According to two anonymous professors, there was one mandatory Diversity, Equity and Inclusion training for Tisch Drama faculty which lasted about an hour and a half. The Center for Multicultural Education and Programs referred questions about the trainings to NYU Public Affairs which declined to comment.
“There is still plenty of white, cisgendered professors who are still not well-versed in issues of equity and inclusion who need more training and unfortunately don’t even know that they are committing microaggressions and macroaggressions,” the anonymous Drama professor said. “[Polendo] has taken this topic on wholeheartedly, and he is very much committed to changing the culture at Tisch so that it is an inclusive, diverse and equitable environment.”
Tamara said that the training thus far does not seem evident in some of her interactions with her Drama teachers.

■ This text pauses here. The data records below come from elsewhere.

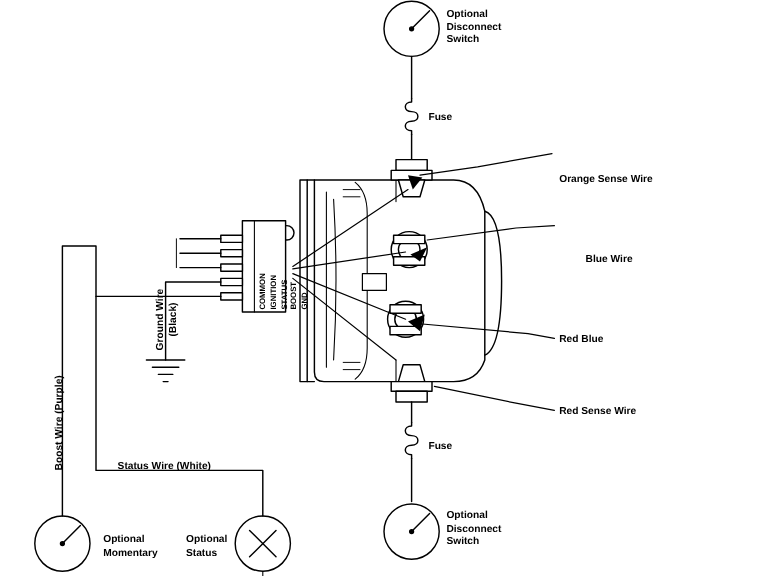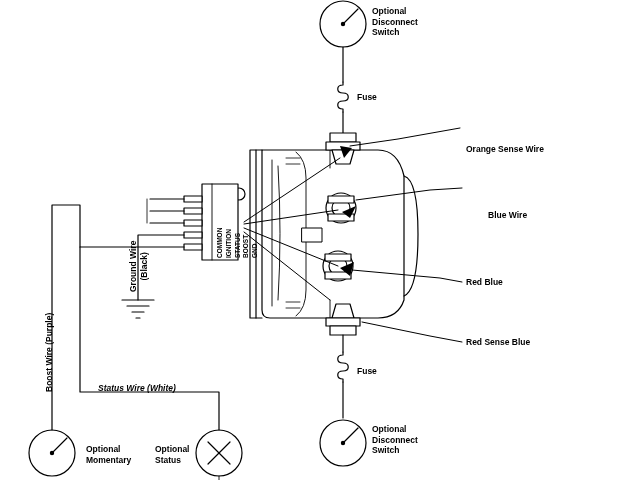--- a/index.html
+++ b/index.html
@@ -198,7 +198,7 @@
   <div class="lbl" style="left:466px; top:124px;margin-top:20px;">Orange Sense Wire</div>
   <div class="lbl" style="left:488px; top:182px;margin-top:28px;">Blue Wire</div>
   <div class="lbl" style="left:466px; top:277px;">Red Blue</div>
-  <div class="lbl" style="left:466px; top:337px;">Red Sense Blue</div>
+  <div class="lbl" style="left:466px; top:337px;">Red Sense Wire</div>
 
   <div class="lbl center vert" style="left:128px; top:292px;">Ground Wire
 (Black)</div>

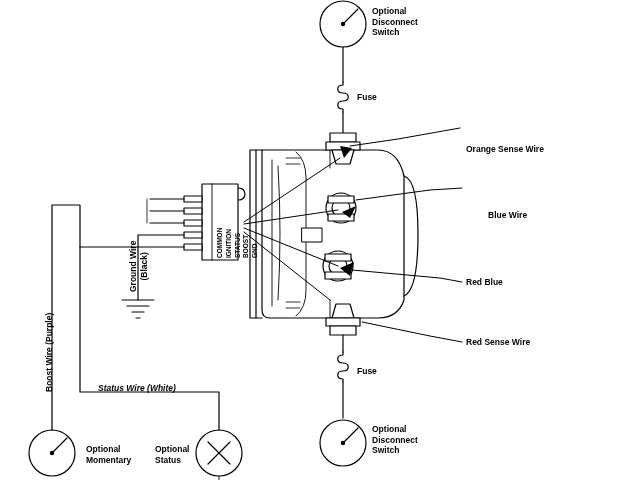--- a/index.html
+++ b/index.html
@@ -203,7 +203,7 @@
   <div class="lbl center vert" style="left:128px; top:292px;">Ground Wire
 (Black)</div>
   <div class="lbl vert" style="left:44px; top:392px;">Boost Wire (Purple)</div>
-  <div class="lbl" style="left:98px; top:383px;font-style:italic;">Status Wire (White)</div>
+  <div class="lbl" style="left:98px; top:383px;">Status Wire (White)</div>
 
   <div class="lbl" style="left:86px; top:444px;">Optional
 Momentary</div>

“I just find myself often — and the students around me — having conversations with professors on how to conduct themselves around us,” Tamara said. “It just seems like they haven’t been trained in that they don’t know how to interact with LGBTQ+ students, they don’t know how to interact around black students or anyone not white — they kind of just don’t know how to approach us.”
Student interactions can be microaggressive as well, according to Tisch Drama senior Anna.
“When I got here, what surprised me was the things I encountered in regards to race, class and misogyny,” Anna said. “From students coming up to you and feeling your hair without asking or students saying ‘oh, you’re not like other black people,’ to even being called n-word by an international NYU student.”
Polendo said the CMEP trainings will play a larger role in the community in the next year and that he also plans to establish an entry course for new teachers and new students.
“Our students, and our faculty, are coming from so many different frameworks and points of view,” Polendo said. “If we can establish a baseline, then the conversation can keep moving forward.”